- _Exercise requirements_: Give the records again word for word. Leave every picture out.

Records from a data collection
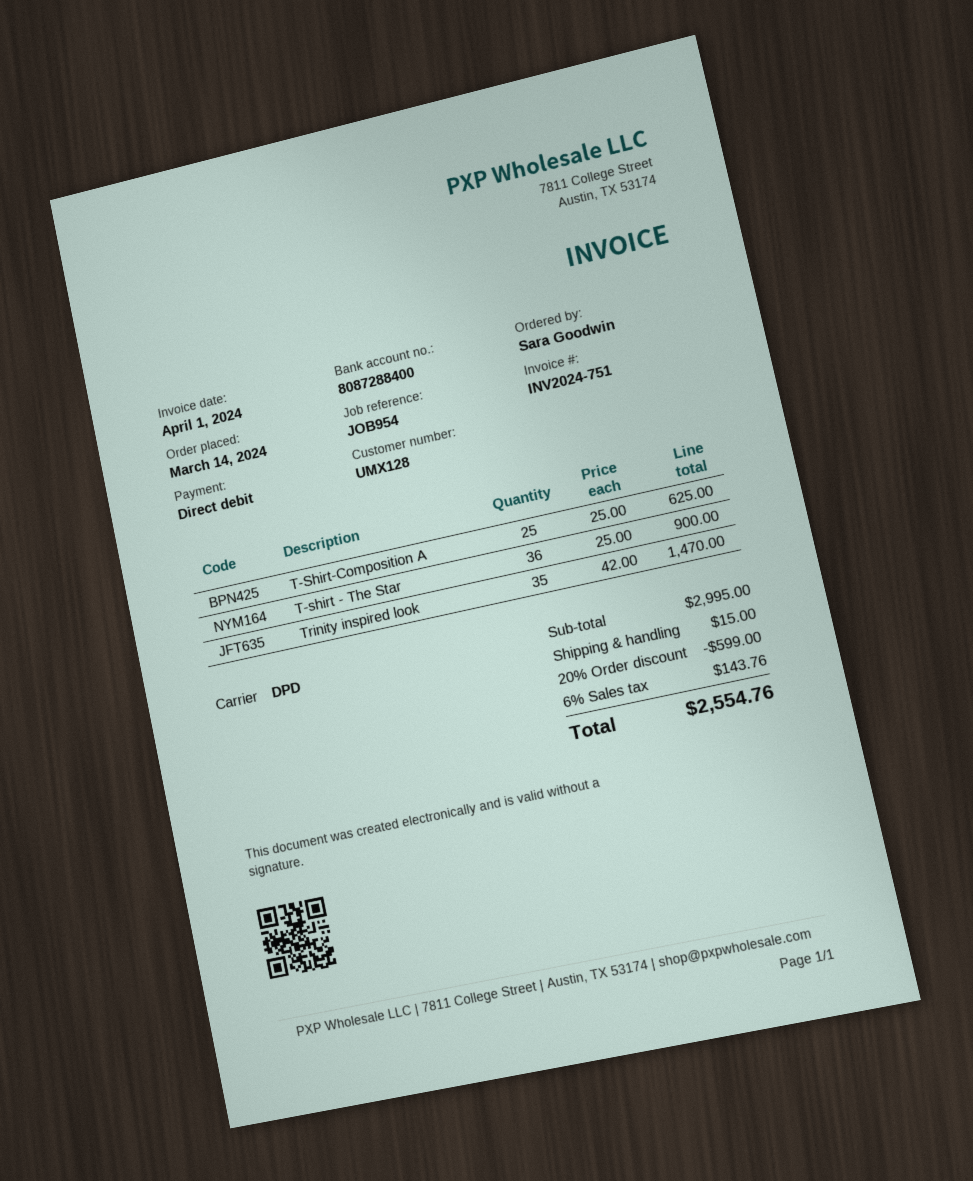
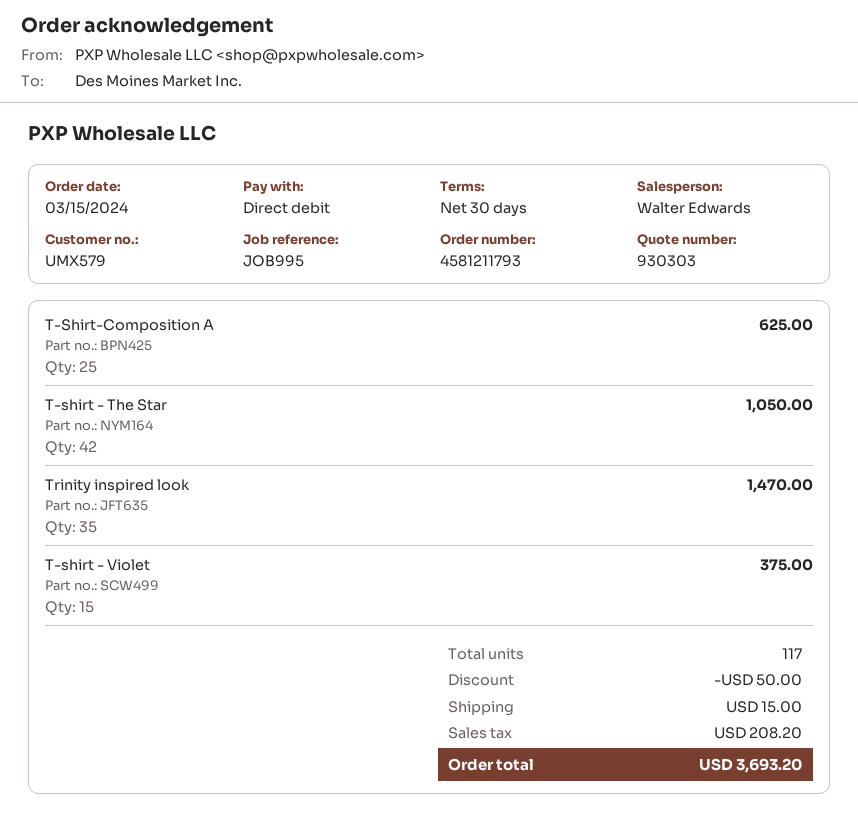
order date: 2024-03-14 -> 2024-03-15
customer number: UMX128 -> UMX579
reference: JOB954 -> JOB995
T-shirt - The Star: 36 for 900.00 -> 42 for 1050.00
T-shirt - Violet: none -> 15 for 375.00
discount: 599.00 -> 50.00
tax: 143.76 -> 208.20
total: 2554.76 -> 3693.20

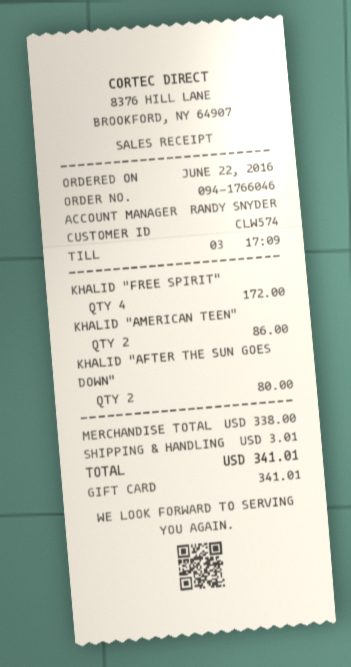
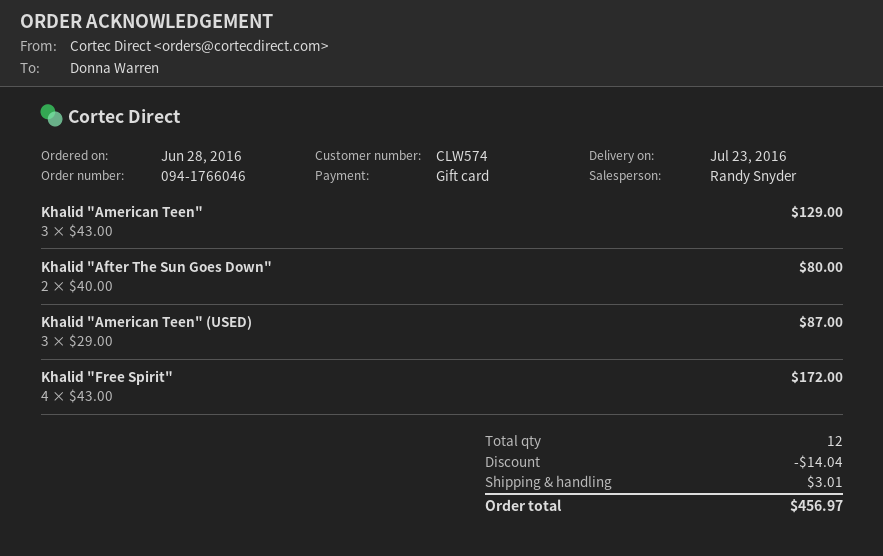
order date: 2016-06-22 -> 2016-06-28
KHALID "AMERICAN TEEN": 2 for 86.00 -> 3 for 129.00
Khalid "American Teen" (USED): none -> 3 for 87.00
discount: none -> 14.04
total: 341.01 -> 456.97

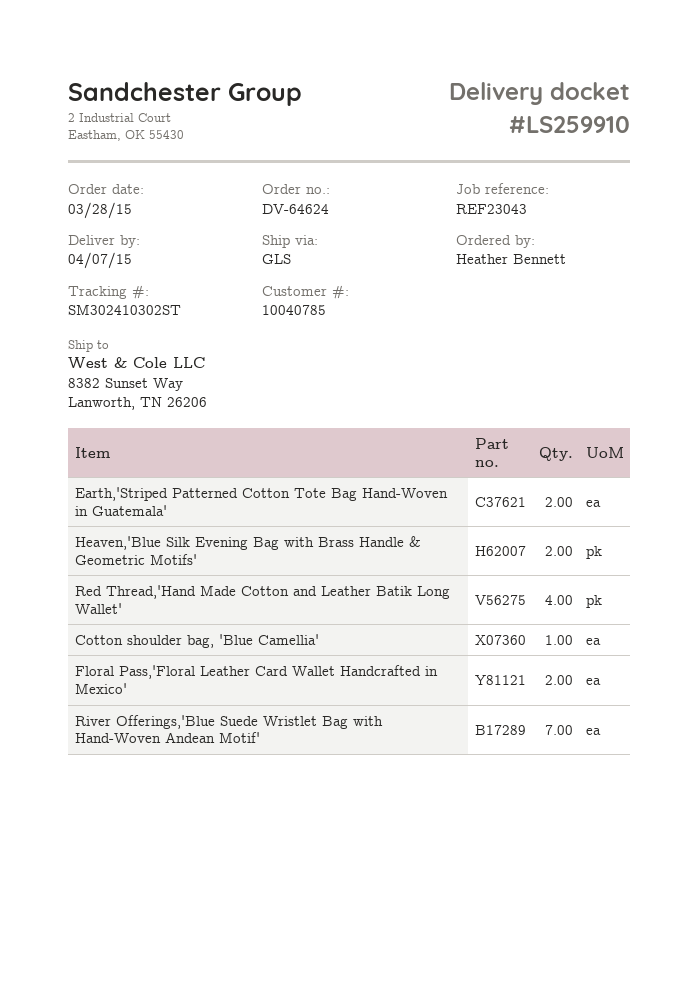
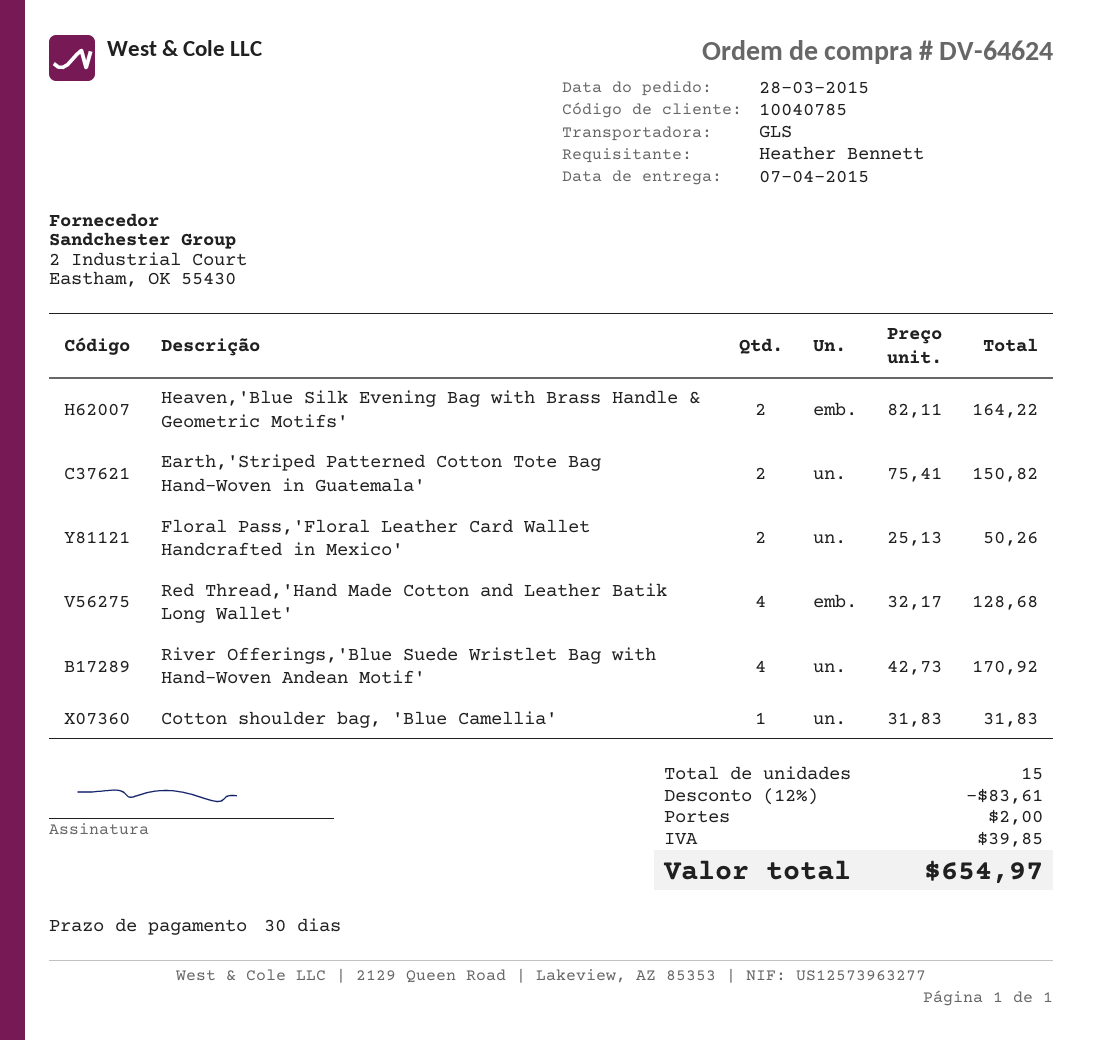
River Offerings,'Blue Suede Wristlet Bag with Hand-Woven Andean Motif': 7 -> 4

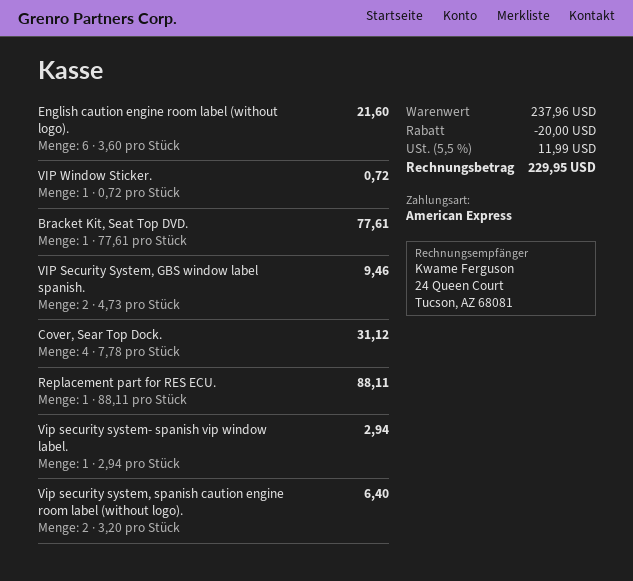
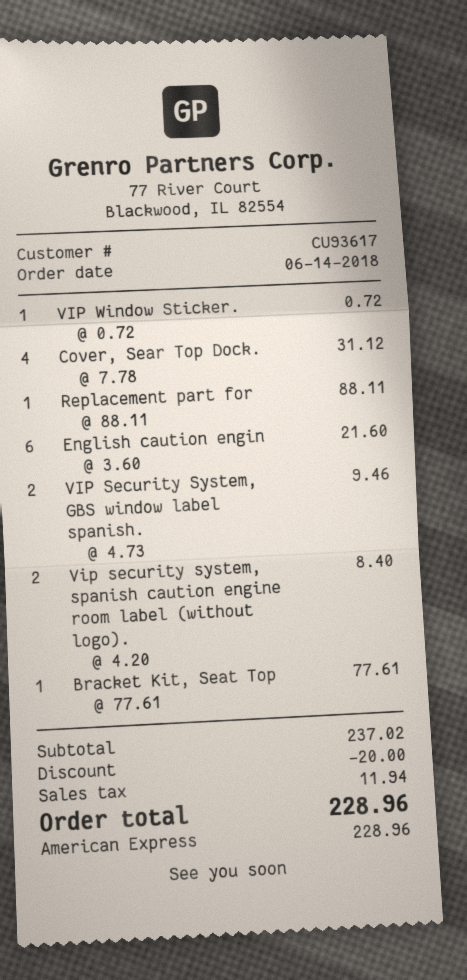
Vip security system- spanish vip window label.: 1 x 2.94 = 2.94 -> none
Vip security system, spanish caution engine room label (without logo).: 2 x 3.20 = 6.40 -> 2 x 4.20 = 8.40
subtotal: 237.96 -> 237.02
tax: 11.99 -> 11.94
total: 229.95 -> 228.96

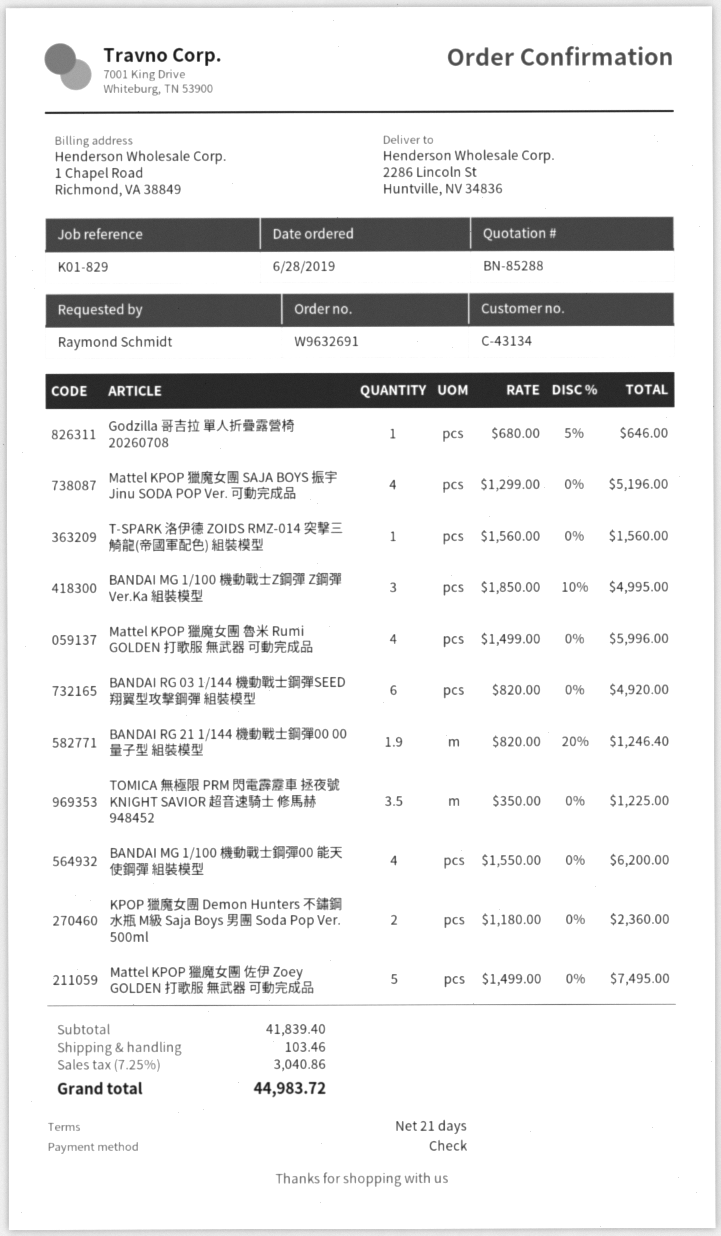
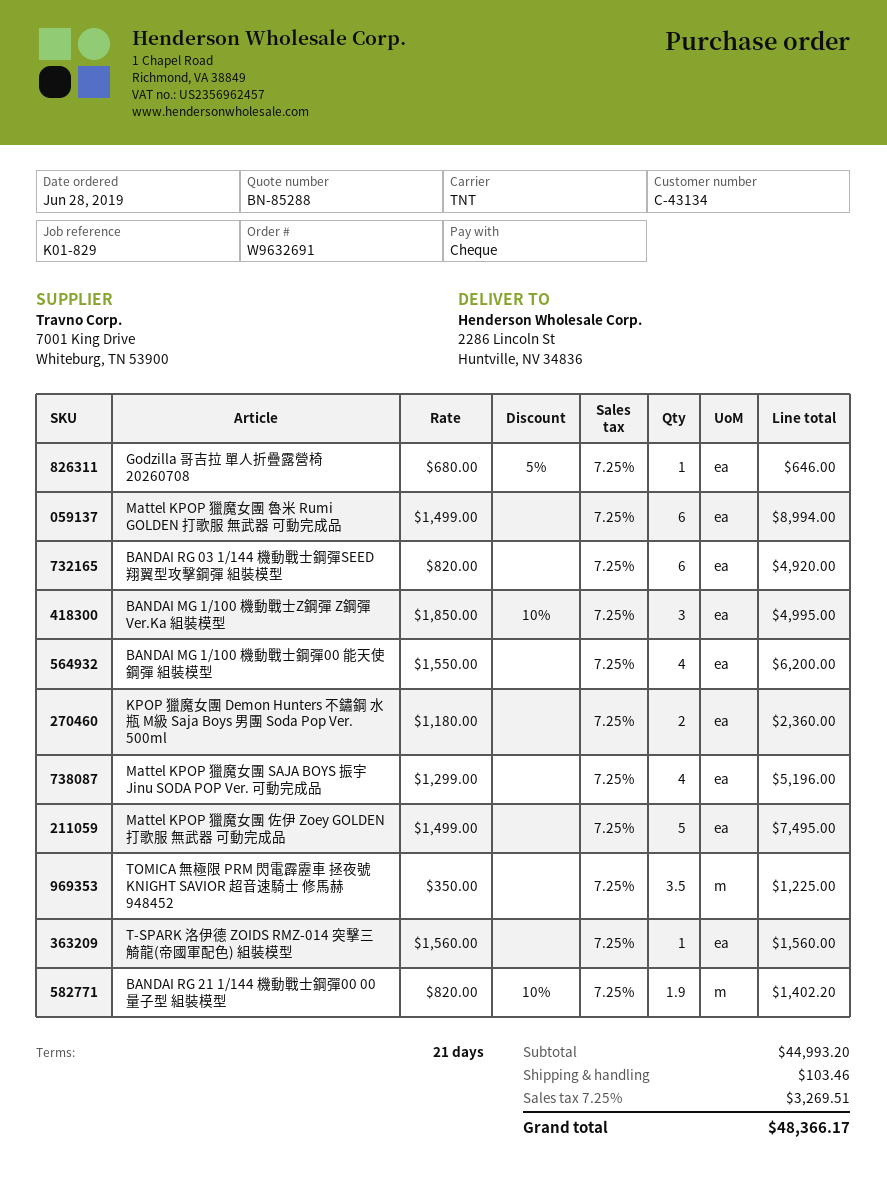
Mattel KPOP 獵魔女團 魯米 Rumi GOLDEN 打歌服 無武器 可動完成品: 4 x 1499.00 = 5996.00 -> 6 x 1499.00 = 8994.00
BANDAI RG 21 1/144 機動戰士鋼彈00 00量子型 組裝模型: 1.9 x 820.00 - 20% = 1246.40 -> 1.9 x 820.00 - 10% = 1402.20
subtotal: 41839.40 -> 44993.20
tax: 7.25% = 3040.86 -> 7.25% = 3269.51
total: 44983.72 -> 48366.17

- _Finished exercise_:
order date: 2024-03-14 -> 2024-03-15
customer number: UMX128 -> UMX579
reference: JOB954 -> JOB995
T-shirt - The Star: 36 for 900.00 -> 42 for 1050.00
T-shirt - Violet: none -> 15 for 375.00
discount: 599.00 -> 50.00
tax: 143.76 -> 208.20
total: 2554.76 -> 3693.20

order date: 2016-06-22 -> 2016-06-28
KHALID "AMERICAN TEEN": 2 for 86.00 -> 3 for 129.00
Khalid "American Teen" (USED): none -> 3 for 87.00
discount: none -> 14.04
total: 341.01 -> 456.97

River Offerings,'Blue Suede Wristlet Bag with Hand-Woven Andean Motif': 7 -> 4

Vip security system- spanish vip window label.: 1 x 2.94 = 2.94 -> none
Vip security system, spanish caution engine room label (without logo).: 2 x 3.20 = 6.40 -> 2 x 4.20 = 8.40
subtotal: 237.96 -> 237.02
tax: 11.99 -> 11.94
total: 229.95 -> 228.96

Mattel KPOP 獵魔女團 魯米 Rumi GOLDEN 打歌服 無武器 可動完成品: 4 x 1499.00 = 5996.00 -> 6 x 1499.00 = 8994.00
BANDAI RG 21 1/144 機動戰士鋼彈00 00量子型 組裝模型: 1.9 x 820.00 - 20% = 1246.40 -> 1.9 x 820.00 - 10% = 1402.20
subtotal: 41839.40 -> 44993.20
tax: 7.25% = 3040.86 -> 7.25% = 3269.51
total: 44983.72 -> 48366.17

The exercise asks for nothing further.